== Task objective ==
If a picture appears in the records below, drop it, and reproduce everything else exactly.

= = =

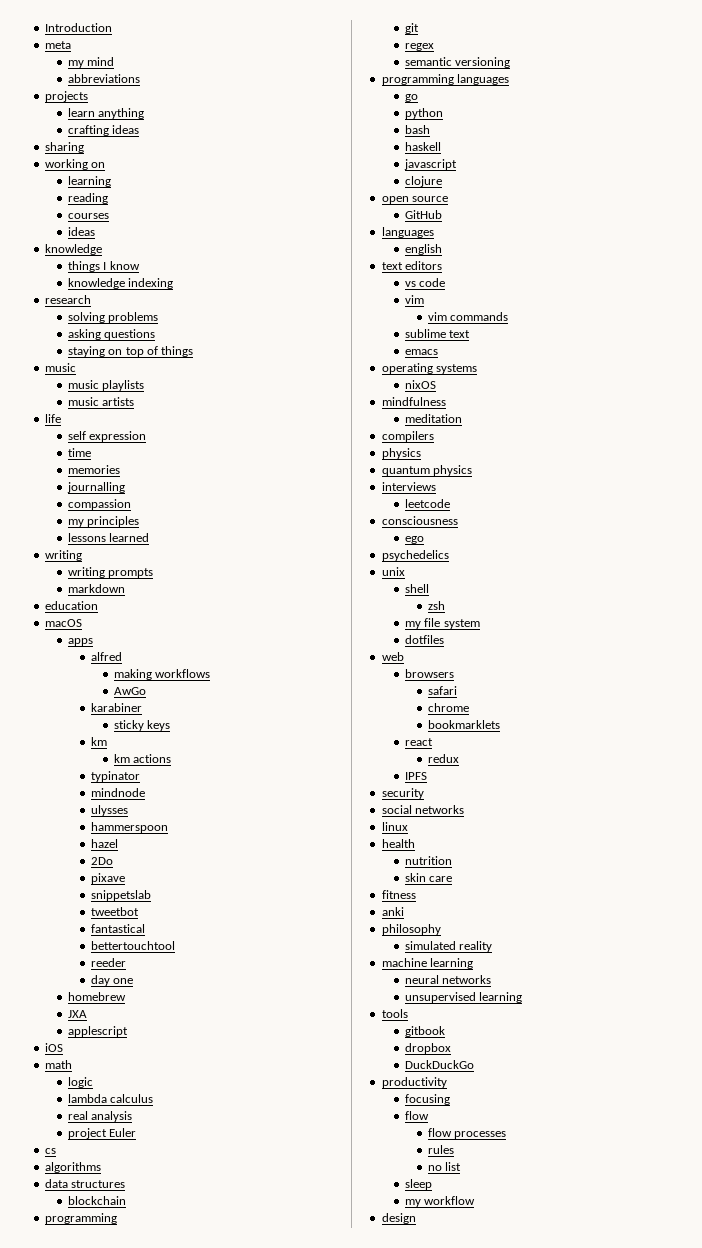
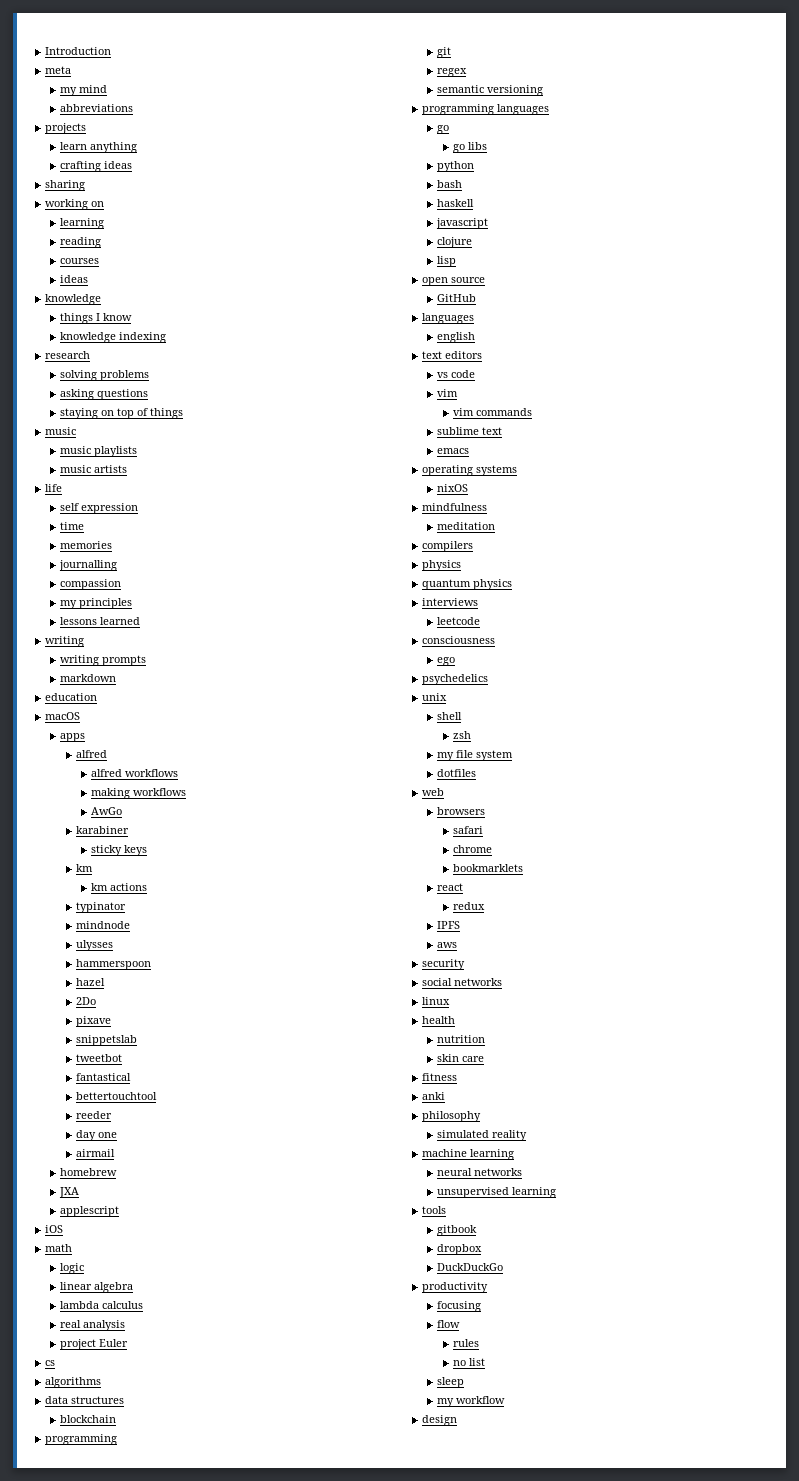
(122, 656) none -> [90,769,178,777] // alfred workflows
(134, 981) none -> [75,1149,115,1157] // airmail
(93, 1082) none -> [60,1282,134,1293] // linear algebra
(418, 98) none -> [452,142,487,153] // go libs
(442, 181) none -> [437,256,457,267] // lisp
(427, 776) none -> [437,942,458,948] // aws
[427,1128,507,1139] // flow processes -> (461, 1324) none

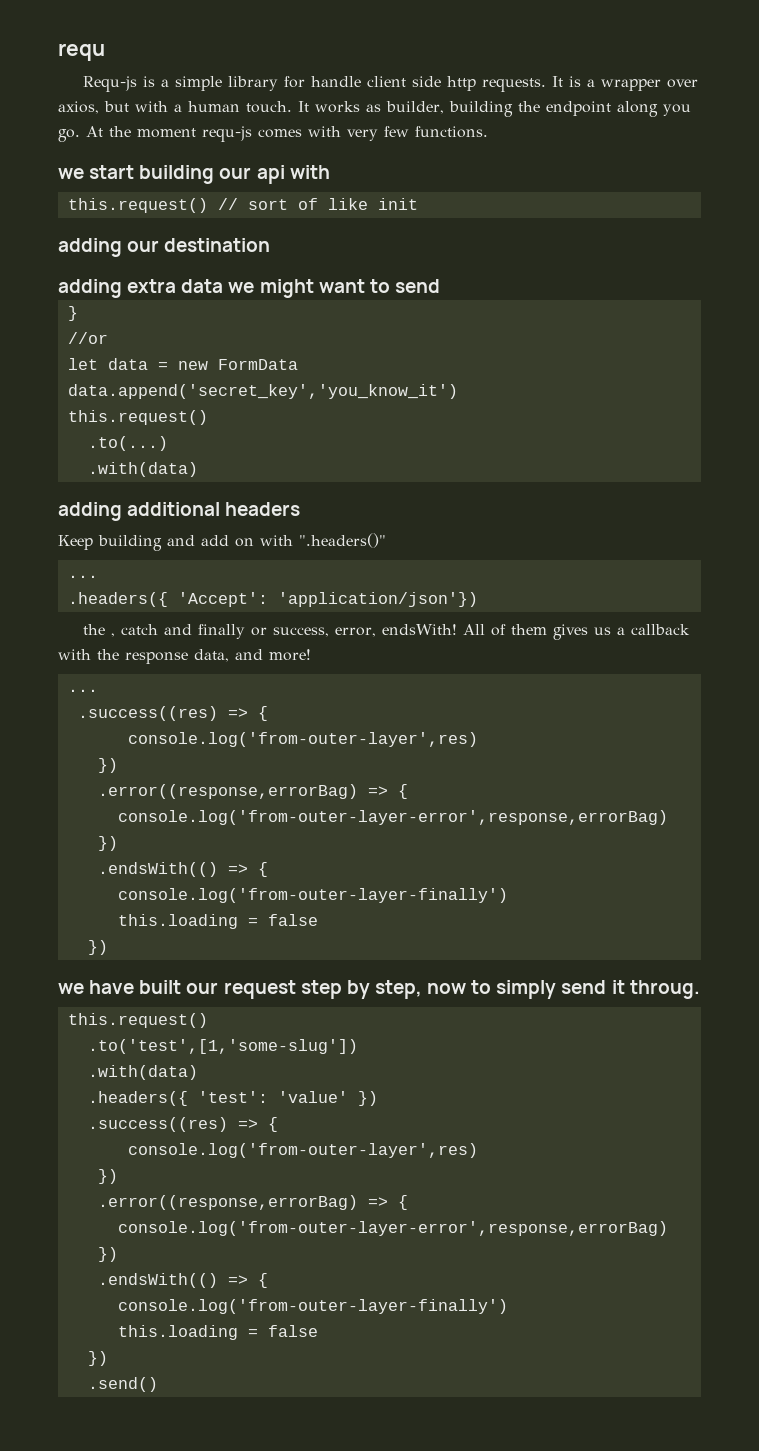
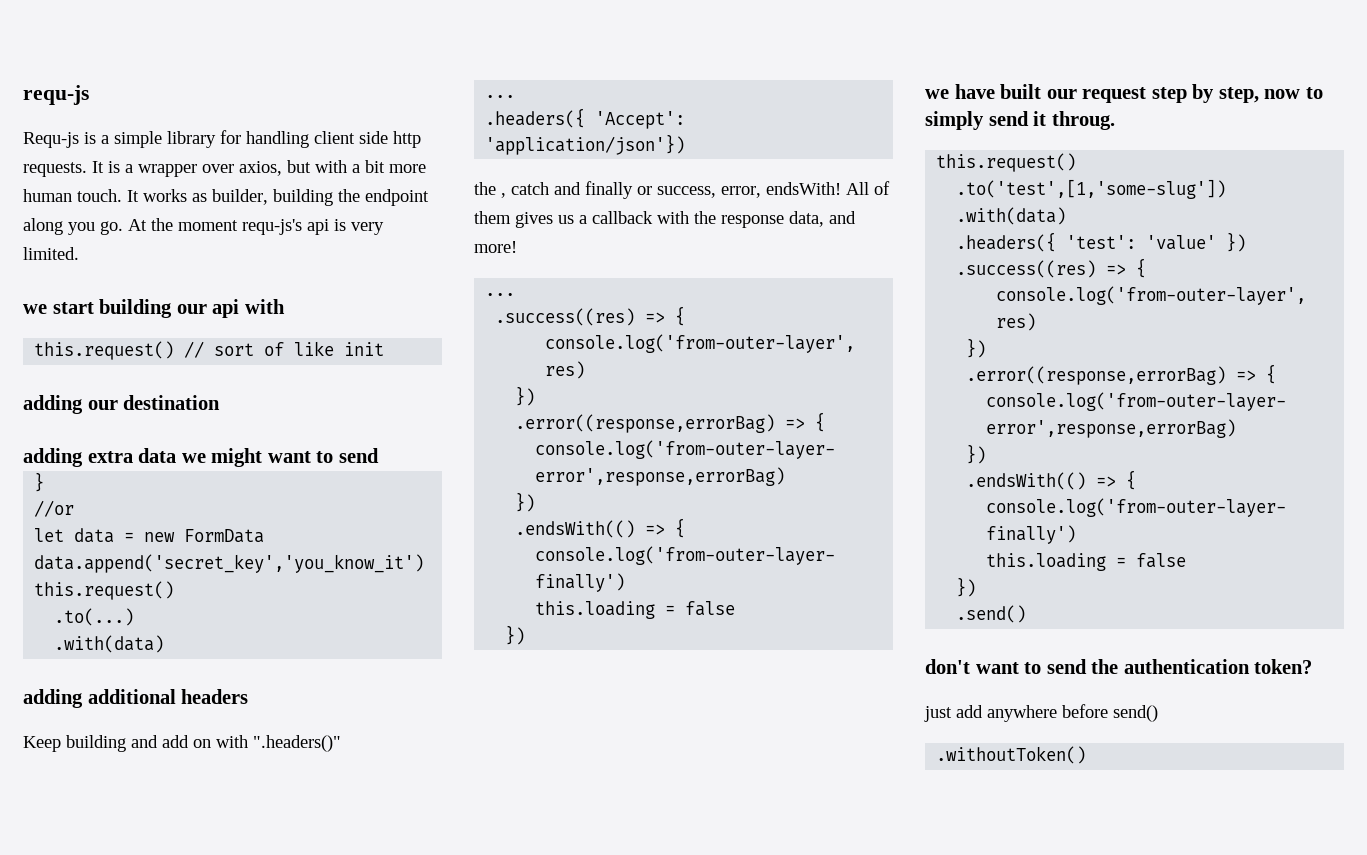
[58,43,105,61] requ -> [23,85,89,105] requ-js
[311,76,362,87] handle -> [246,131,309,148] handling
(182, 108) none -> [365,160,426,173] bit more
[202,126,488,142] requ-js comes with very few functions. -> [242,219,384,235] [23,247,79,260] requ-js's api is very limited.
(158, 1384) none -> [925,659,1313,674] [924,704,1158,722] [936,746,1087,764] // don't want to send the authentication token? // just add anywhere before send() // .withoutToken()

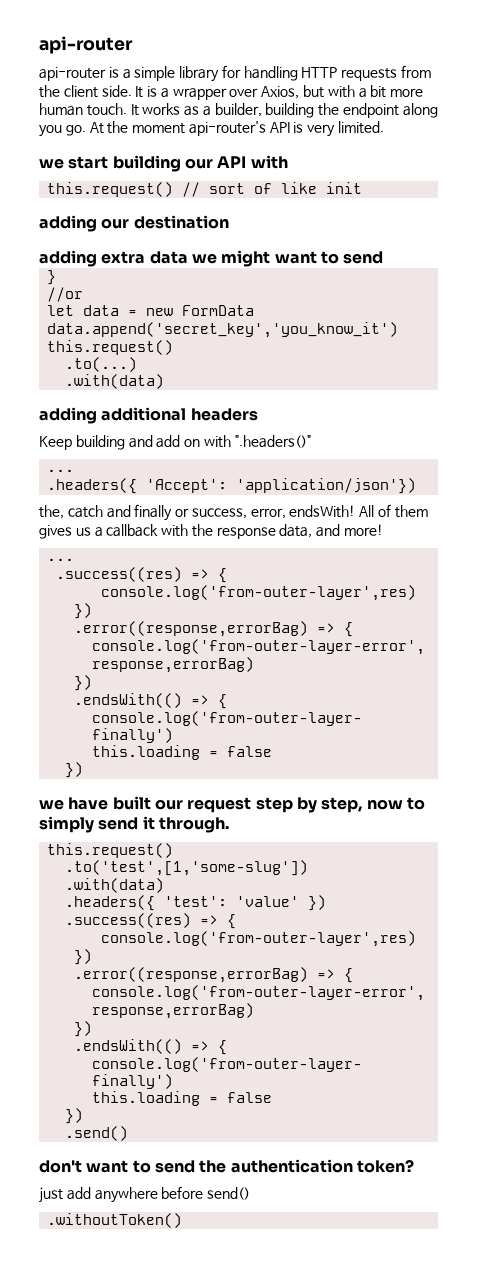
[23,85,89,105] [23,132,79,148] requ-js // Requ-js -> [39,36,133,54] [39,67,106,81] api-router // api-router
[314,131,421,148] [23,162,87,177] client side http requests. -> [301,65,432,81] [39,85,132,98] HTTP requests from the client side.
[239,161,282,176] axios, -> [261,86,300,99] Axios,
(207, 197) none -> [202,106,211,116] a
[242,219,329,235] requ-js's api -> [188,121,290,136] api-router's API
[212,299,240,318] api -> [217,156,247,168] API
[474,182,506,198] the , -> [39,505,64,519] the,
[1051,111,1115,130] throug. -> [158,817,229,833] through.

= = =

== Reply to the task ==
(122, 656) none -> [90,769,178,777] // alfred workflows
(134, 981) none -> [75,1149,115,1157] // airmail
(93, 1082) none -> [60,1282,134,1293] // linear algebra
(418, 98) none -> [452,142,487,153] // go libs
(442, 181) none -> [437,256,457,267] // lisp
(427, 776) none -> [437,942,458,948] // aws
[427,1128,507,1139] // flow processes -> (461, 1324) none

[58,43,105,61] requ -> [23,85,89,105] requ-js
[311,76,362,87] handle -> [246,131,309,148] handling
(182, 108) none -> [365,160,426,173] bit more
[202,126,488,142] requ-js comes with very few functions. -> [242,219,384,235] [23,247,79,260] requ-js's api is very limited.
(158, 1384) none -> [925,659,1313,674] [924,704,1158,722] [936,746,1087,764] // don't want to send the authentication token? // just add anywhere before send() // .withoutToken()

[23,85,89,105] [23,132,79,148] requ-js // Requ-js -> [39,36,133,54] [39,67,106,81] api-router // api-router
[314,131,421,148] [23,162,87,177] client side http requests. -> [301,65,432,81] [39,85,132,98] HTTP requests from the client side.
[239,161,282,176] axios, -> [261,86,300,99] Axios,
(207, 197) none -> [202,106,211,116] a
[242,219,329,235] requ-js's api -> [188,121,290,136] api-router's API
[212,299,240,318] api -> [217,156,247,168] API
[474,182,506,198] the , -> [39,505,64,519] the,
[1051,111,1115,130] throug. -> [158,817,229,833] through.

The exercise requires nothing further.